En 1959, le premier ministre Diefenbaker institua un nouveau Comité mixte sur les Affaires indiennes, que co-présidèrent le sénateur James Gladstone et la ministre de la Citoyenneté, de l’Immigration et des Affaires indiennes, Ellen Fairclough. Première femme à accéder à une fonction ministérielle dans le gouvernement fédéral, Fairclough s’était démarquée par son travail en faveur de l’égalité des sexes dans le milieu du travail. Elle n’avait toutefois pas vraiment d’expérience en matière de politique autochtone[41]. Les archives du Comité mixte montrent une diversité d’opinions comparables à celle rencontrée dans le Comité précédant, un constat que pose également Leslie[42]. Cependant, la question du droit de vote y est généralement très secondaire : après tout, le Comité planchait sur une révision plus large de la Loi sur les Indiens et soulevait donc d’innombrables enjeux. De plus, une bonne partie des discussions eurent lieu en mai 1960, alors que la nouvelle loi électorale avait déjà été adoptée. Les conclusions du Comité n’ont donc guère influencé le gouvernement fédéral, qui passa à l’action avant même d’avoir entendu la plupart des intervenants.

Cela dit, le sujet du droit de vote fut néanmoins soulevé à plus d’une reprise devant le Comité. Le premier intervenant directement invité à se prononcer sur la question fut le révérend Peter Kelly de la Native Brotherhood of British Columbia, qui réitéra son appui au droit de suffrage universel :

Les Indiens de la Colombie-Britannique sont profondément convaincus qu’ils devraient avoir le droit de voter au fédéral de la même façon que ce droit leur a été accordé au provincial. Auparavant, plusieurs d’entre eux craignaient que l’exercice de ce privilège ne mît en danger le statut des Indiens. L’expérience a prouvé que ce droit a amélioré leur position dans la province et ils se souviennent avec reconnaissance du jour où cela leur a été rendu possible[43].

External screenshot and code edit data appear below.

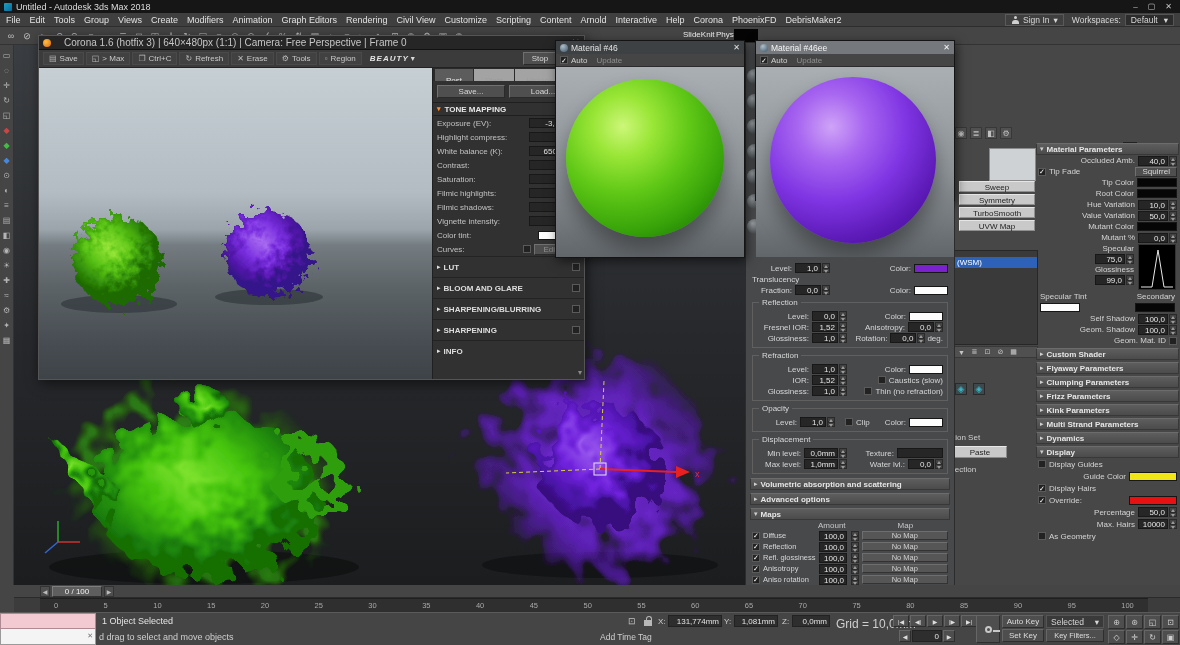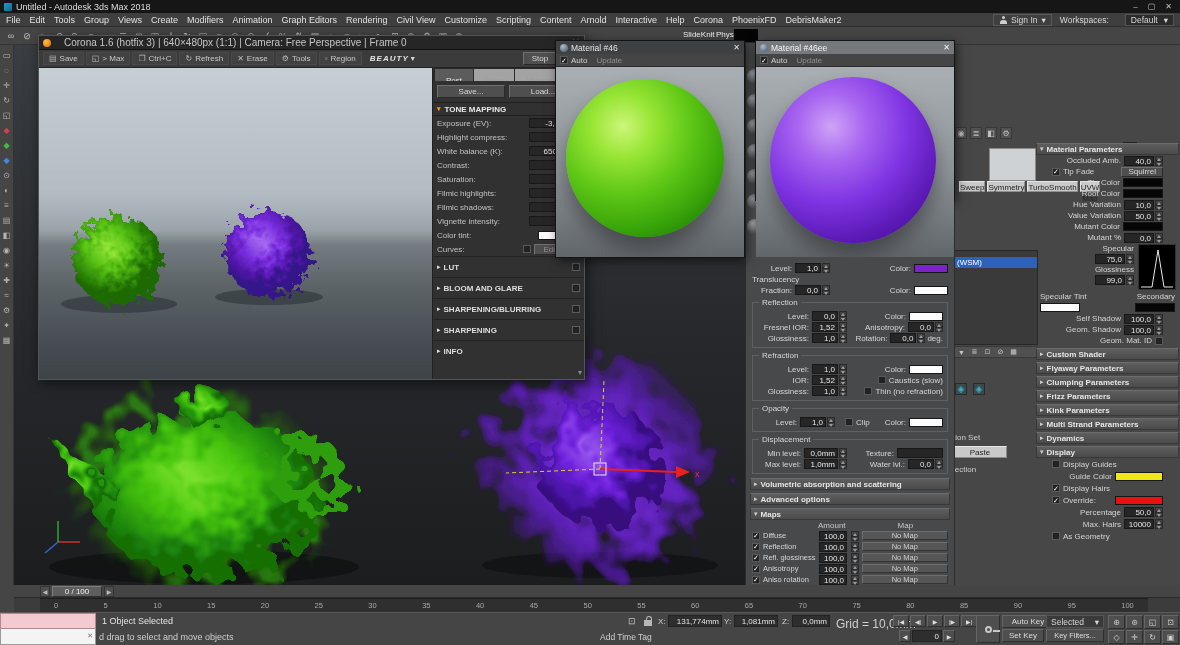"Workspaces:" .ws { gap: 16px -> 4px }
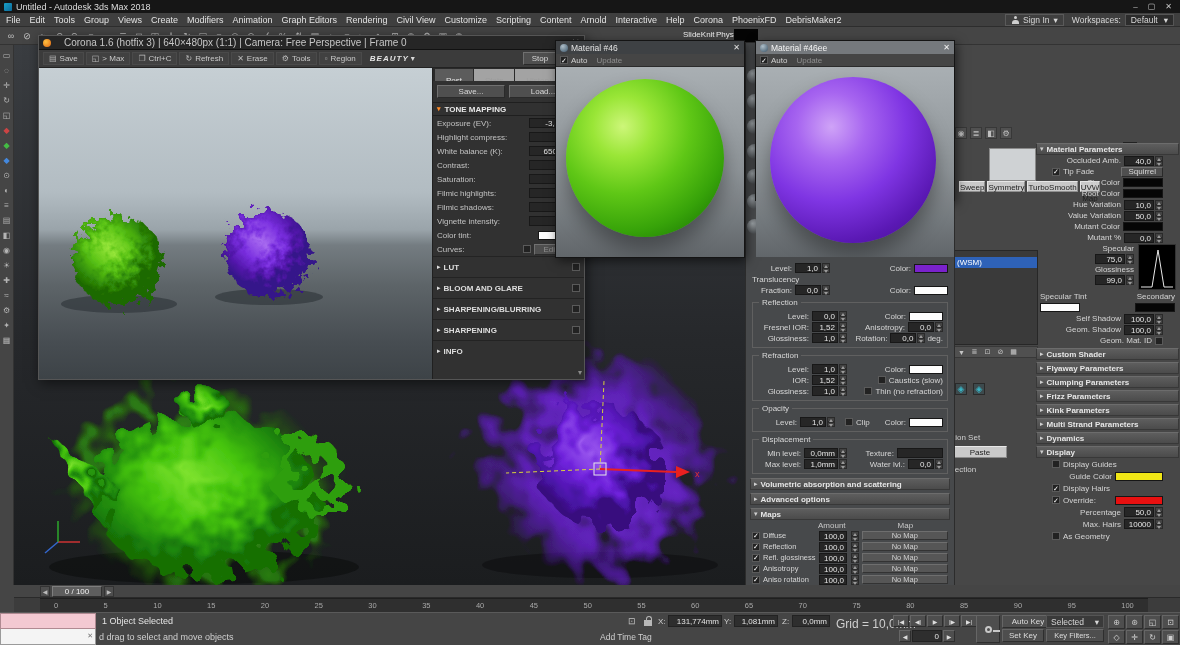"Occluded Amb." .pr { padding: 0 16px -> 0 2px }
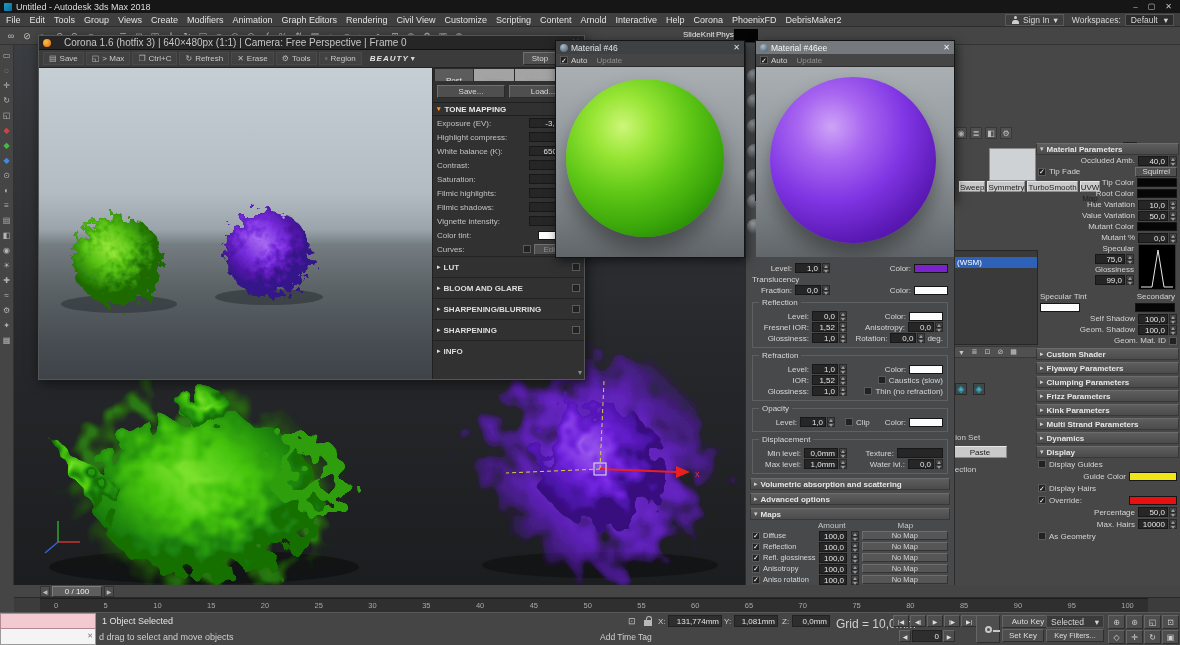"Sweep" .cp-modbtns { flex-direction: row -> column }
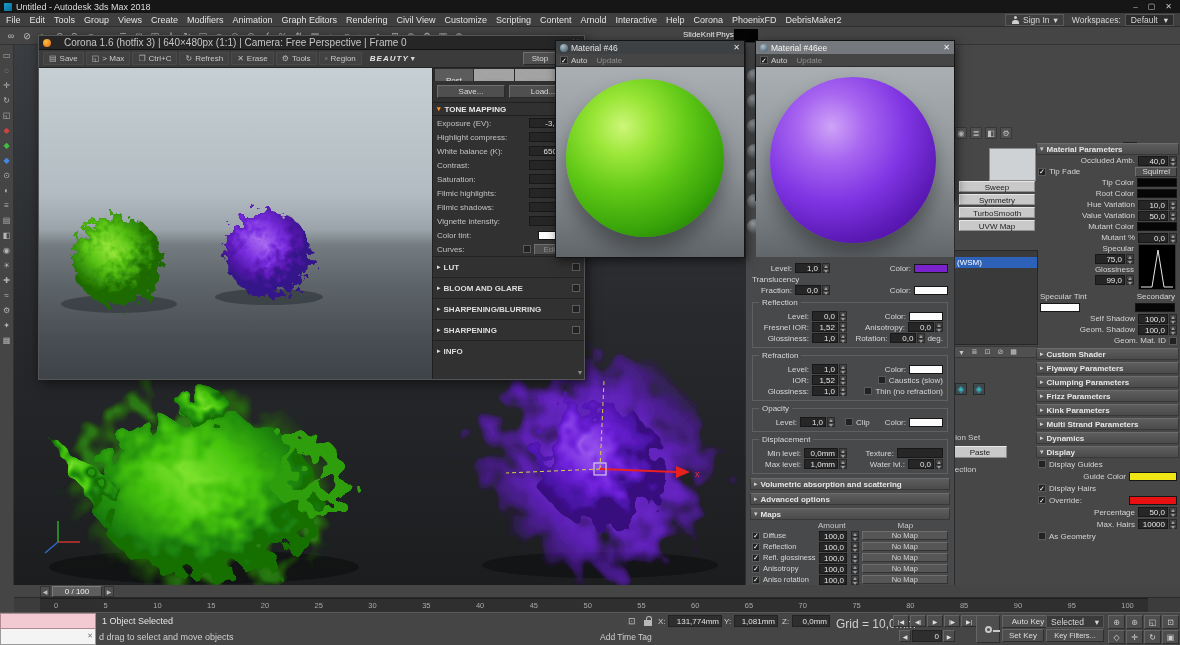"Auto Key" .autokey { width: 52px -> 42px }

Interrogé sur la pertinence du modèle néo-zélandais, Kelly affirma préférer l’intégration des réserves aux circonscriptions fédérales existantes. Le conseiller juridique de la Fédération des Indiens de la Saskatchewan, Bill Wuttunee, demanda au contraire la création de comtés autochtones séparés, d’avoir « des députés indiens élus d’après le régime de la représentation proportionnelle[44] ». Cependant, « [u]ne telle représentation ne serait qu’une mesure provisoire durant l’éducation politique des Indiens[45] ». Le Comité des droits héréditaires des aborigènes de l’intérieur de la Colombie-Britannique demanda aussi « une représentation directe au Parlement[46] ».

Comme par le passé, les représentants mohawks affichèrent une plus grande réticence à l’égard du droit de vote. Le chef de bande Alex Oakes de Saint-Régis (Akwesasne) exigea la tenue de référendums : « Il faudrait accorder à chaque réserve le privilège de se prononcer elle-même sur le droit de vote aux élections fédérales et provinciales. Des membres de mes conseils et certains de nos gens […] voudraient savoir s’ils pourraient décider par référendum s’ils veulent voter ou non[47]. » La ministre Ellen Fairclough balaya cette proposition du revers de la main :

On est libre. On peut voter ou ne pas voter, comme on veut. Si quelqu’un ne veut pas voter, personne ne le force à le faire. On est parfaitement libre. Mais c’est un attribut de leur pleine citoyenneté et nous sommes convaincus que la plupart des Indiens veulent l’avoir. […] Les lois, au palier fédéral, doivent nécessairement être uniformes dans tout le pays[48].

D’autres groupes manifestèrent une certaine méfiance, comme en témoignent certains mémoires déposés au Comité[49]. « Many native leaders were naturally suspicious of the government’s intentions in granting the right to vote in federal elections, despite the repeated assurances of the new Prime Minister that they would not lose their traditional rights in the process[50] », rappelle Hogan. Cela dit, en général, « a significant number of Indian leaders, excluding Ontario and Quebec “Longhouse” groups, favoured acquisition of the franchise so long as Indian status, treaty rights, and income tax exemption were not forfeited[51] ». Ainsi, plusieurs groupes approuvaient la réforme, tout en émettant certaines craintes. Par exemple, le Comité consultatif des Indiens de l’Ontario redoutait l’imposition du vote obligatoire.[52] De son côté, l’Association des Indiens et des Esquimaux souligna que « l’accès des Indiens au droit de vote fédéral ne produira pas beaucoup d’effets sensibles tant que les Indiens n’exerceront aucune influence réelle au palier local et même au palier régional[53] ».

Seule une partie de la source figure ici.